When would you use each method? Infusion vs bagging vs hand layup?

I’m just curious for those who do vacuum infusion, do you always chose this method or do you switch?

From my understanding, its seems like from highest quality process to lowest it goes, infusion, bagging, wet lay up. So if youre already set up for Infusion, would you really ever vacuum bag something or do a wet lay up instead? what/why?:confused:

so many factors will help you decide between those 3, many shops do all 3+ methods as it gives you more flexibility. Its a balance between cost, time, quality and customer requirements. Infusion will give you the best quality laminate between those 3 processes

Do you have any examples when you would use each method for what project?

It is not a clear line. Basicly the demands on the part determines the production method.

For very small parts with low demands, hand layup is quick and simple.

For very large parts I would not do without infusion.

Wet bagging is something I try to avoid. No real advantage in labour or laminate quality. Does pop out lighter parts than hand layup though.
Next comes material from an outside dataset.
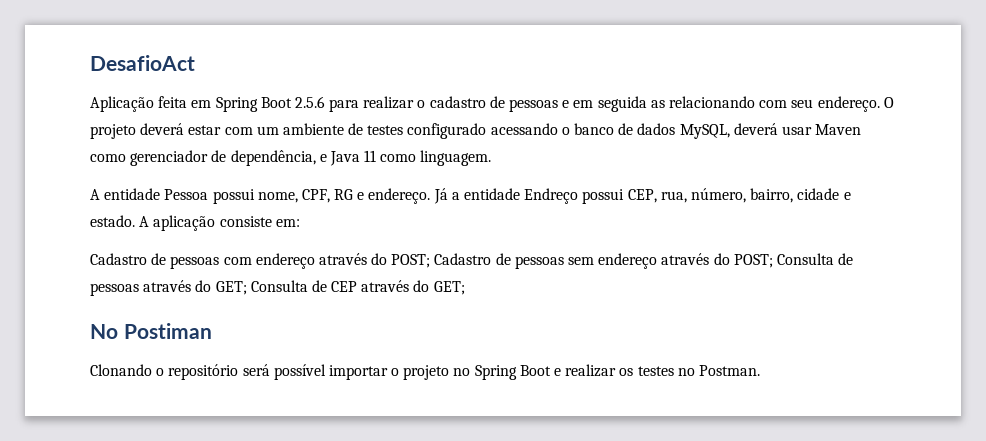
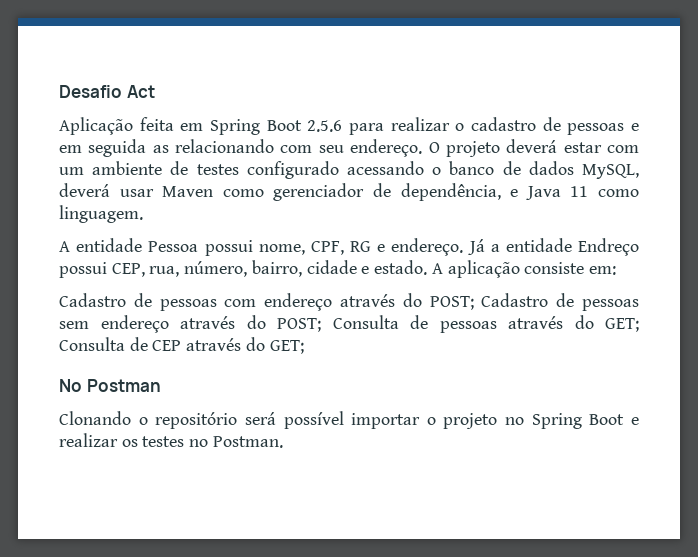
[90,55,195,71] DesafioAct -> [59,85,155,98] Desafio Act
[123,323,212,339] Postiman -> [86,379,161,392] Postman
I often do vacuum bagged wet-layups on smaller simple parts because I can do them faster and cheaper than an infused part. I use a simple bag system so I can eliminate tacky tape, flow media, running all the porting, etc. Hollow structures can be done by infusion but they can be very awkward to do in one shot. Removing the guts from a infused one-shot hollow structure can be cumbersome. In this situation a bladder assisted layup can be optimum. Some structures just don’t need to be fully optimized so a simple hand layup can really cheap and fast.